— REQUIRED WORK —
Identify each line in the records below that contains the word "Liberation", and copy it.

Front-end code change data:
%%
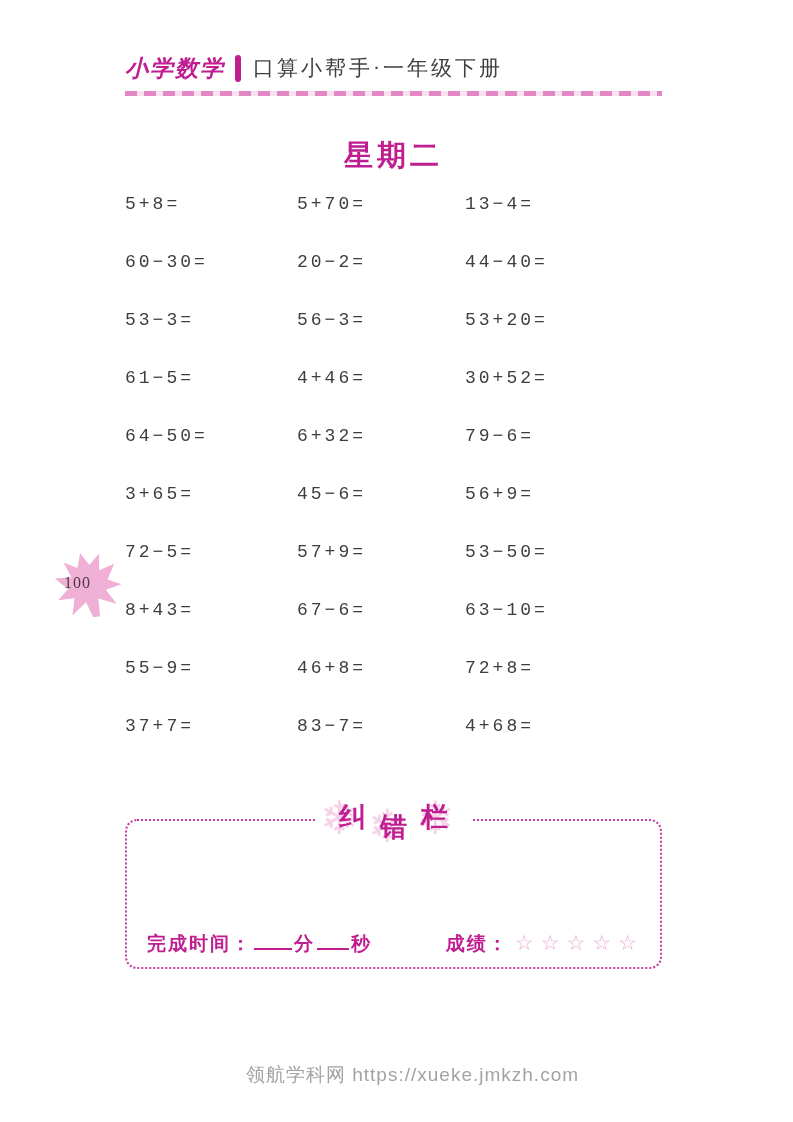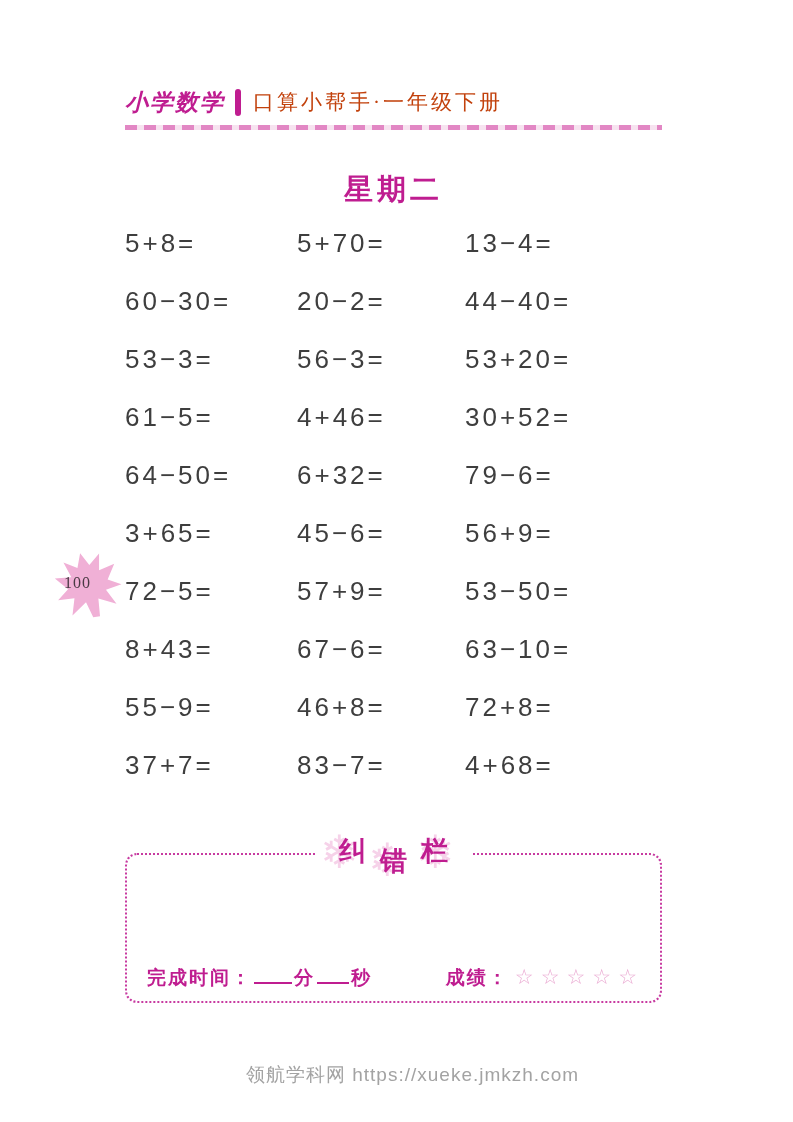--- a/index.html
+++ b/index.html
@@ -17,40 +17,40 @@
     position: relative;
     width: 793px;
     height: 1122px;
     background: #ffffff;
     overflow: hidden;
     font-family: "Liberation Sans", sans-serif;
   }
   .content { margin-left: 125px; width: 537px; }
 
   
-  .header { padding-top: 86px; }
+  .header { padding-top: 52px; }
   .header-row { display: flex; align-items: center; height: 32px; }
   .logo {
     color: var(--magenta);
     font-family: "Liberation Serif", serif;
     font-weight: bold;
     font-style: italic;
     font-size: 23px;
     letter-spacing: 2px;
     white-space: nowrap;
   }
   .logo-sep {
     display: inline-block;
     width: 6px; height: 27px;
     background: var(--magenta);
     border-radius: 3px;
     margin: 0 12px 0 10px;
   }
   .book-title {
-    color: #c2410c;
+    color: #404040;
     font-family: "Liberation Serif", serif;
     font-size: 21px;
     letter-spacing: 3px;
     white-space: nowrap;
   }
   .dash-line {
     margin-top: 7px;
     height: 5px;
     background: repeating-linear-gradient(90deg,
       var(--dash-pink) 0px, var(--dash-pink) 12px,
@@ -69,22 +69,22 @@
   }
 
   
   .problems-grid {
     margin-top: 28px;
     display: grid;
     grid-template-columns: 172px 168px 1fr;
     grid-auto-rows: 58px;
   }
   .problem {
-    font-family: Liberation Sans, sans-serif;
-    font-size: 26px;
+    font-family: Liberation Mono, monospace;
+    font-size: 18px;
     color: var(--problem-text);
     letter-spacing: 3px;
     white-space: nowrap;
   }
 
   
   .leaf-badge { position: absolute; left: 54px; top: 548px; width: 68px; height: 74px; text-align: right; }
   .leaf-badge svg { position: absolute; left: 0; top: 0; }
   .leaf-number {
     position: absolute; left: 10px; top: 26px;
%%
%%
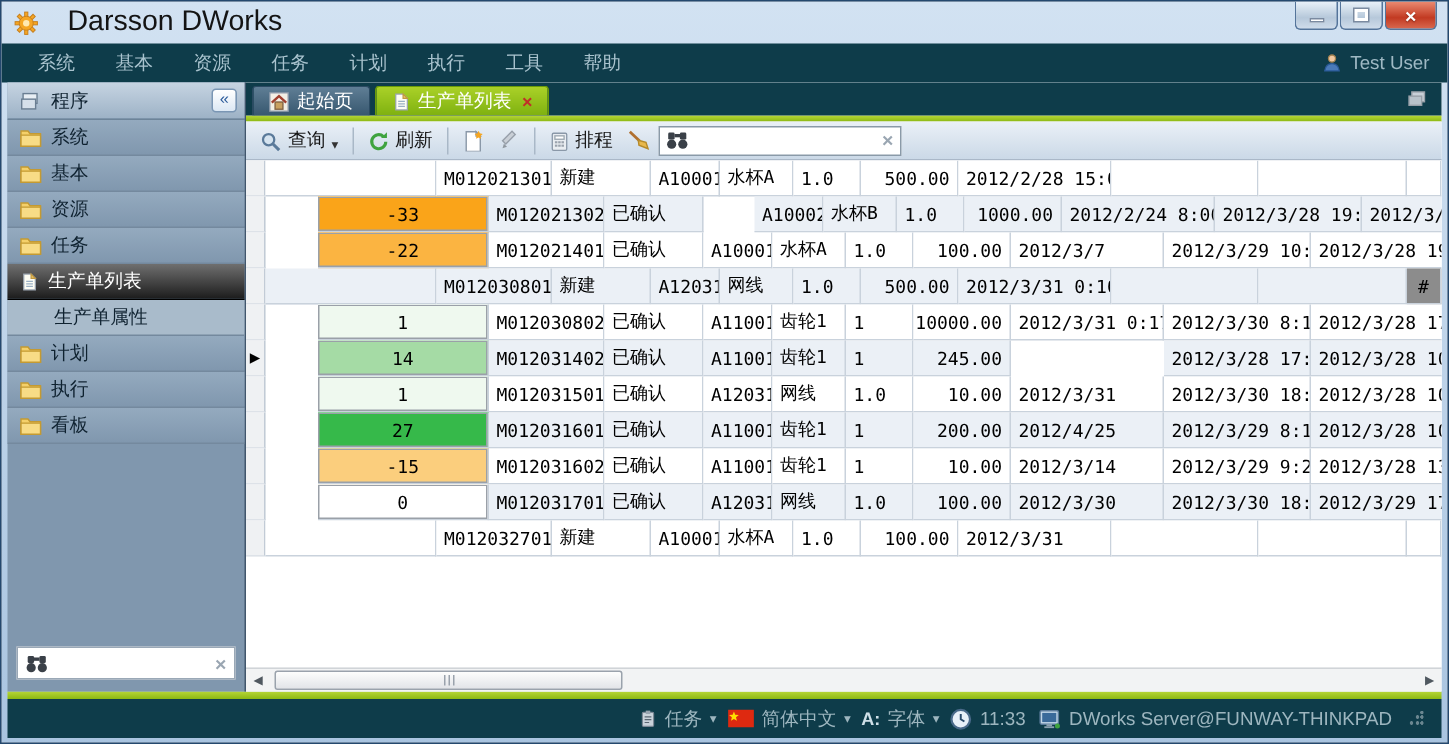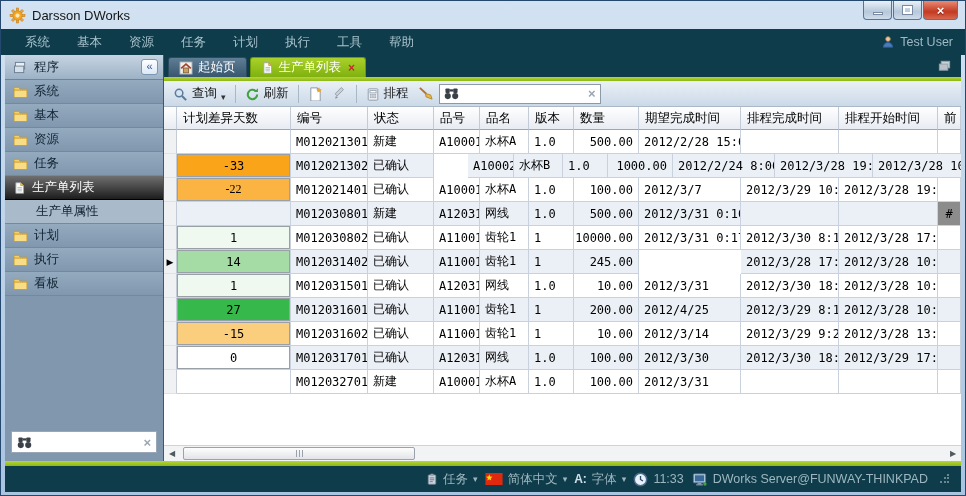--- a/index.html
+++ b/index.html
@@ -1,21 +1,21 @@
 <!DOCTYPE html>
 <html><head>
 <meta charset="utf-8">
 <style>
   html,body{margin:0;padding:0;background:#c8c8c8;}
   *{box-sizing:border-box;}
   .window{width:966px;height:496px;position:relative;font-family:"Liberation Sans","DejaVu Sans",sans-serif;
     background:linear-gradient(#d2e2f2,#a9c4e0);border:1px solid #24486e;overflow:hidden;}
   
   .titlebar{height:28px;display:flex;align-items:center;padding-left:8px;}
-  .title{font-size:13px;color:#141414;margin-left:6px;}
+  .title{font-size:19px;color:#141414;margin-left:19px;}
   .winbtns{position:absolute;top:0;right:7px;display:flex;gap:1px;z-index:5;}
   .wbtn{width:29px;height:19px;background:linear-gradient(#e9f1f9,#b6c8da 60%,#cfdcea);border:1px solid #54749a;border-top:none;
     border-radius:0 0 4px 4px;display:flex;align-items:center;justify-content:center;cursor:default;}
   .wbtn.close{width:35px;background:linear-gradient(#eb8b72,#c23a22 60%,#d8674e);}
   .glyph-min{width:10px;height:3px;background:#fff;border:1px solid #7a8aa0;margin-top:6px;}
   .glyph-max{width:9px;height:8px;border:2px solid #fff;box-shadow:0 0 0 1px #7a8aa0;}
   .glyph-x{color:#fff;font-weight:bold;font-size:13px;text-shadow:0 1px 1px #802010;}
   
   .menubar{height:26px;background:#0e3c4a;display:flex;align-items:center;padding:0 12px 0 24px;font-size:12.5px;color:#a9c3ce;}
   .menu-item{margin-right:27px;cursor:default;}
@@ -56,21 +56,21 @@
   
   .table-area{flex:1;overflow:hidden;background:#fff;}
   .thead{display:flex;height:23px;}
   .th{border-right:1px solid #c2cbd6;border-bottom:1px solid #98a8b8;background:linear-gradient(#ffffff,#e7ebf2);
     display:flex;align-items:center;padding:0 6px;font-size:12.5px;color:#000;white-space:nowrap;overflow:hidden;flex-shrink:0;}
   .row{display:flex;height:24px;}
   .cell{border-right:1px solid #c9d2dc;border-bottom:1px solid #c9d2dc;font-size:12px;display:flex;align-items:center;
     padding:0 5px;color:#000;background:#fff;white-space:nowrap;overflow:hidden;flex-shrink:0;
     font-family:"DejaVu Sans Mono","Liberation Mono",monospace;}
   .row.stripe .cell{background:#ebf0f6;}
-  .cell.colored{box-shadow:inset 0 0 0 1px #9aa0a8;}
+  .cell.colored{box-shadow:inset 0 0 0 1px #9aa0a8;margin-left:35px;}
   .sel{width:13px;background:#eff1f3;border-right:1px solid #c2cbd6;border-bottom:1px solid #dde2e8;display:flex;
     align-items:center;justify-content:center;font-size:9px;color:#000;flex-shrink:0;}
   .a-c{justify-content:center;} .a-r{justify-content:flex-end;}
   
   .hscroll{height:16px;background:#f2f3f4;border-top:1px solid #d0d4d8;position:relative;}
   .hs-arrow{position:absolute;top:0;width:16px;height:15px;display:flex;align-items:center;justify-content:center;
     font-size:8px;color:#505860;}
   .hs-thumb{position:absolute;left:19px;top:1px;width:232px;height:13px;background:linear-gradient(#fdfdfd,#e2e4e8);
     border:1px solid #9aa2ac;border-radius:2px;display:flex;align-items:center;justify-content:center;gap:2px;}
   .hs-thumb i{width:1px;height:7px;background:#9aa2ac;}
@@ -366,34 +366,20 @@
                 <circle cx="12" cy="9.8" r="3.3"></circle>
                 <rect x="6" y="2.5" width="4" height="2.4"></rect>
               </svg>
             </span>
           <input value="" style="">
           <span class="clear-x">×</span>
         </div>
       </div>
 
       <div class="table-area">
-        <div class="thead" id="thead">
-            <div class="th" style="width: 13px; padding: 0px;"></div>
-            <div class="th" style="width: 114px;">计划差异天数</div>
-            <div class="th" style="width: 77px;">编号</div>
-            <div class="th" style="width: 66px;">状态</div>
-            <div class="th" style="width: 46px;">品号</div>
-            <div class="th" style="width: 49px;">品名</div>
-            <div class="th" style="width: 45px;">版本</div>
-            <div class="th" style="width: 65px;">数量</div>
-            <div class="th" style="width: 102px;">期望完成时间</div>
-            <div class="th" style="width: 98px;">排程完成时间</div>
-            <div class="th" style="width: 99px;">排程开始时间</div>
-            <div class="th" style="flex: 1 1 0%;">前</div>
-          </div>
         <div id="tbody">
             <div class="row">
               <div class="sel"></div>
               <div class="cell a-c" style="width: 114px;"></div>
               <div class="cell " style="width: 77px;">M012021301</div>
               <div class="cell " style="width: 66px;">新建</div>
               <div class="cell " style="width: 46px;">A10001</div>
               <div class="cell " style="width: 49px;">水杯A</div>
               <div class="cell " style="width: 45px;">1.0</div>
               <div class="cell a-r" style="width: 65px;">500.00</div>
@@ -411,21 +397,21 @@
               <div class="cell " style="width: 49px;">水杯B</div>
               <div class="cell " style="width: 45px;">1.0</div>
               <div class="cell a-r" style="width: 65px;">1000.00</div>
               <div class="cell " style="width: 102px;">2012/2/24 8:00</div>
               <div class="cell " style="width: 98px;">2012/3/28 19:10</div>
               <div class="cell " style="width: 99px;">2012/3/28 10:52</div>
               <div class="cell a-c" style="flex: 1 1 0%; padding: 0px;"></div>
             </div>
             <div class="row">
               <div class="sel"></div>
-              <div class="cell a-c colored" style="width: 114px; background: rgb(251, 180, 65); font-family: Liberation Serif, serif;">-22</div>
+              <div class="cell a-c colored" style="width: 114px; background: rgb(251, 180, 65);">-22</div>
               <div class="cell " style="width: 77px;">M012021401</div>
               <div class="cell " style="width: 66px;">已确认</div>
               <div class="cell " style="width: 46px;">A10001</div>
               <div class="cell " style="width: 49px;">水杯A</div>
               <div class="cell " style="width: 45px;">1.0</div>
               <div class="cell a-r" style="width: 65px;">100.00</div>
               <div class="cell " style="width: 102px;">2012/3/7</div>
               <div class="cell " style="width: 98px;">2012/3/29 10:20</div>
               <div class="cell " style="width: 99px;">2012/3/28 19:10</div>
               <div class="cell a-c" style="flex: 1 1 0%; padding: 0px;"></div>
%%
— EXPECTED OUTPUT —
     font-family: "Liberation Sans", sans-serif;
     font-family: "Liberation Serif", serif;
     font-family: "Liberation Serif", serif;
-    font-family: Liberation Sans, sans-serif;
+    font-family: Liberation Mono, monospace;
   .window{width:966px;height:496px;position:relative;font-family:"Liberation Sans","DejaVu Sans",sans-serif;
     font-family:"DejaVu Sans Mono","Liberation Mono",monospace;}
-              <div class="cell a-c colored" style="width: 114px; background: rgb(251, 180, 65); font-family: Liberation Serif, serif;">-22</div>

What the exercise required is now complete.